O Deus da carnificina
“O Deus da carnificina”

 “O Deus da Carnificina” inicia o trabalho do encenador e ator Diogo Infante como diretor artístico do Teatro da Trindade e acaba por seguir a linha dramatúrgica traçada em “Quem Tem Medo de Virgina Woolf”, encenada pelo mesmo no ano passado no teatro supracitado. Textualmente, as peças têm temáticas similares: tratam o encontro entre dois casais de aparente classe alta e o modo como o discurso politicamente correto se vai destruindo à medida que a interação avança para um confronto entre classes sociais. Para além disso, em termos formais, o tempo e o espaço da ação mantêm-se por toda a peça havendo a negação de analepses ou prolepses. Aquando uma comparação lado a lado, poder-se-á dizer que a peça de Albee é mais profunda no que toca à exploração da psicologia, motivações das personagens e de temas como a memória, anseio e desapontamento. “O Deus da carnificina” escolhe uma narrativa superficial resultando quase numa comédia de situação, pondo de parte a premissa que primeiro delineia: as repercussões emocionais do modo como as personagens se relacionam dentro da sua família nuclear e com o meio que as rodeia. Em “O Deus da Carnificina”, entre os casais não parece haver uma relação afetiva e nenhuma das personagens é desenvolvida ao ponto do espectador conseguir relacionar-se e, por consequente, importar-se com a sequência de acontecimentos. Alcança-se, apesar disso, uma tentativa de explorar a questão da solidão e da ferocidade humana: a peça acaba por transmitir a ideia de que cada persona se associou às outras por uma questão de conveniência e apenas defende o seu herdeiro para preservação do seu próprio estatuto social.

O Deus da carnificina
Diogo Infante e Rita Salema em “O Deus da carnificina”

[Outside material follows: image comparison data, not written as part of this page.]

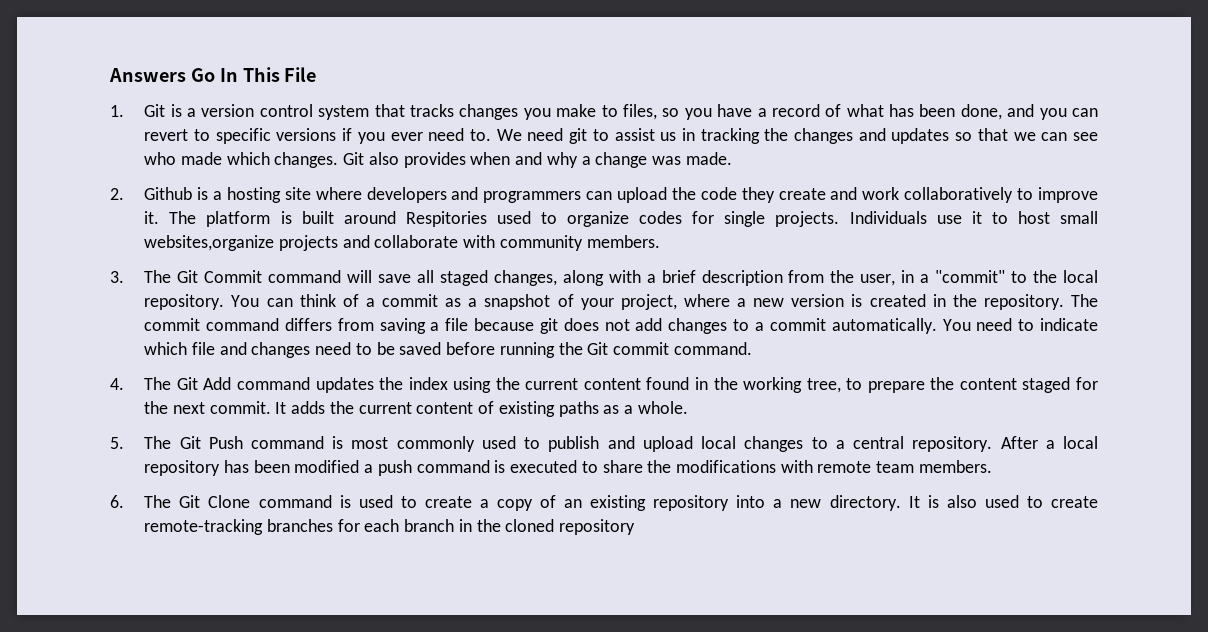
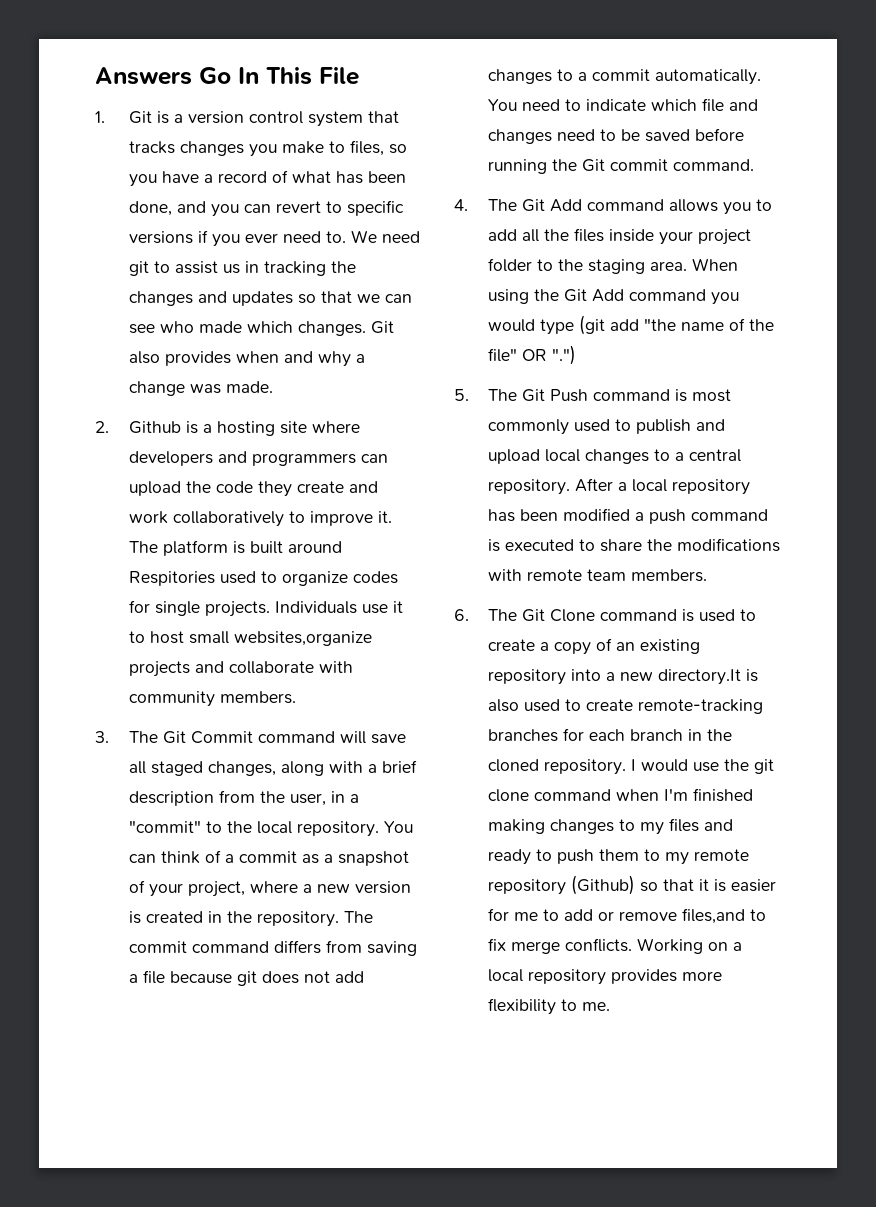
- 4. The Git Add command updates the index using the current content found in the working tree, to prepare the content staged for the next commit. It adds the current content of existing paths as a whole.
+ 4. The Git Add command allows you to add all the files inside your project folder to the staging area. When using the Git Add command you would type (git add "the name of the file" OR ".")
- 6. The Git Clone command is used to create a copy of an existing repository into a new directory. It is also used to create remote-tracking branches for each branch in the cloned repository
+ 6. The Git Clone command is used to create a copy of an existing repository into a new directory.It is also used to create remote-tracking branches for each branch in the cloned repository. I would use the git clone command when I'm finished making changes to my files and ready to push them to my remote repository (Github) so that it is easier for me to add or remove files,and to fix merge conflicts. Working on a local repository provides more flexibility to me.

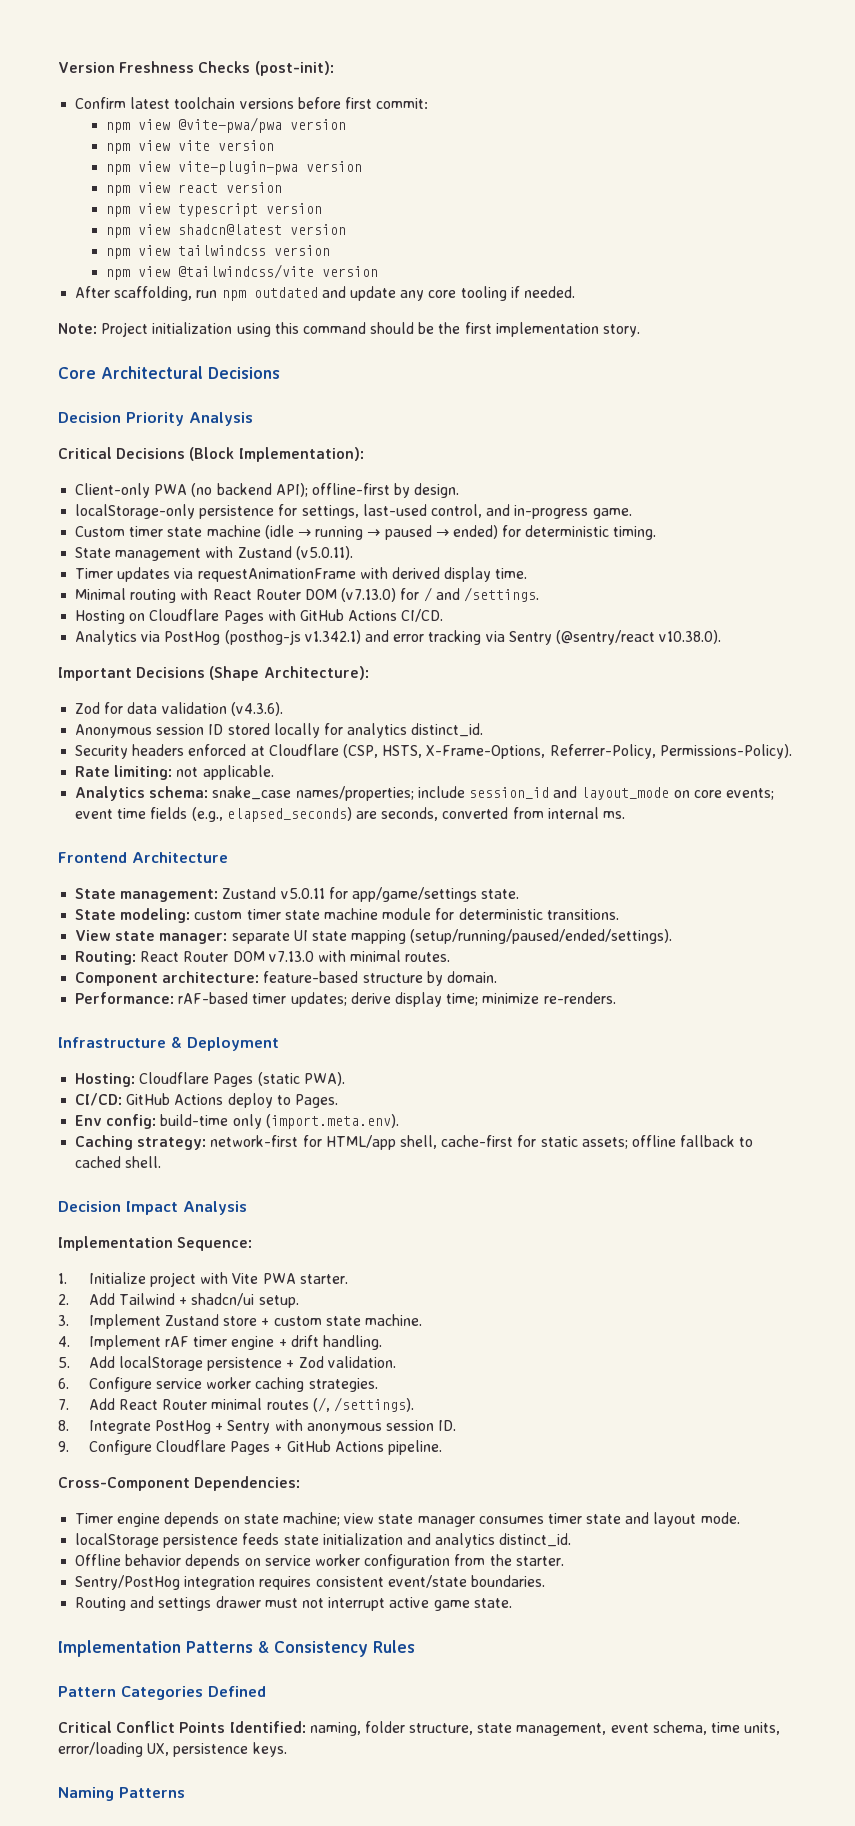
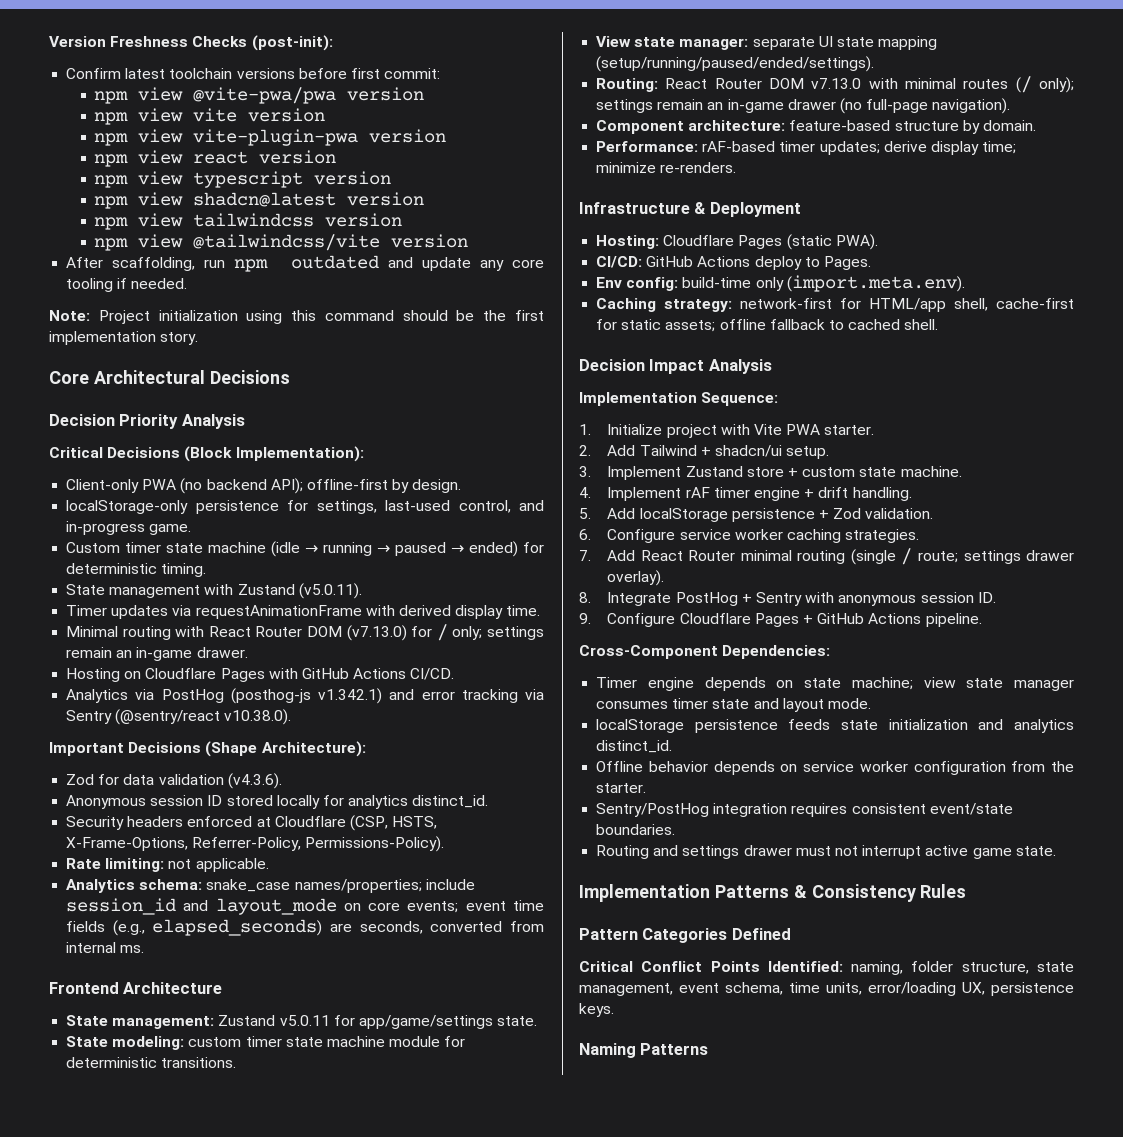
- Minimal routing with React Router DOM (v7.13.0) for / and /settings.
+ Minimal routing with React Router DOM (v7.13.0) for / only; settings remain an in-game drawer.
- Routing: React Router DOM v7.13.0 with minimal routes.
+ Routing: React Router DOM v7.13.0 with minimal routes (/ only); settings remain an in-game drawer (no full-page navigation).
- 7. Add React Router minimal routes (/, /settings).
+ 7. Add React Router minimal routing (single / route; settings drawer overlay).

A criação de Diogo Infante não acrescenta ao paradigma artístico que tem vindo a ser traçado nas diversas encenações de “O Deus da Carnificina”. Em vez disso, reproduz o trabalho por si feito em “Quem tem medo de Virgina Woolf”, ao mesmo tempo que despe a peça de Yasmina Reza da sua roupagem dramática e retira a componente negra da comédia através de métodos de representação que elevam o teatro físico ao ponto da comédia situacional. Diogo Infante (que nesta peça demonstra a sua boa capacidade de representação), selecionou também um elenco conhecido pelo seu trabalho televisivo e cómico que, num ambiente teatral, não tem a melhor prestação. A projeção vocal e a falta de plasticidade motora prejudicaram as performances.
Apesar disto, a peça arrancou várias gargalhadas junto de um público maioritariamente de meia idade e classe alta que divertidamente falava ao telemóvel e comentava as suas dores nas costas aquando a representação. É caso para perguntar onde estavam os funcionários de frente de sala ou mesmo o respeito pelos artistas em palco por parte de um público que aplaude quando é dito um palavrão como se de um espetáculo de stand up comedy a peça se tratasse. Afinal não é como dizem e não são só os millennials que são desprovidos da “cultura do teatro”. Este tipo de comportamentos acaba por ser reforçado pela própria estrutura teatral: é, por exemplo, reproduzida uma lista infindável de nomes de empresas privadas que terão financiado aquela peça, ou o próprio Teatro da Trindade, mesmo antes do anúncio que pede aos espectadores que desliguem os seus telemóveis. O teatro shakespeareano teve repercussões muito importantes para o teatro ocidental contemporâneo, no entanto, talvez devêssemos aproveitar a passagem dos tempos e evitar uma reprodução, nos dias de hoje, do comportamento ostensivo e hostil do público do século XVI aquando a representação.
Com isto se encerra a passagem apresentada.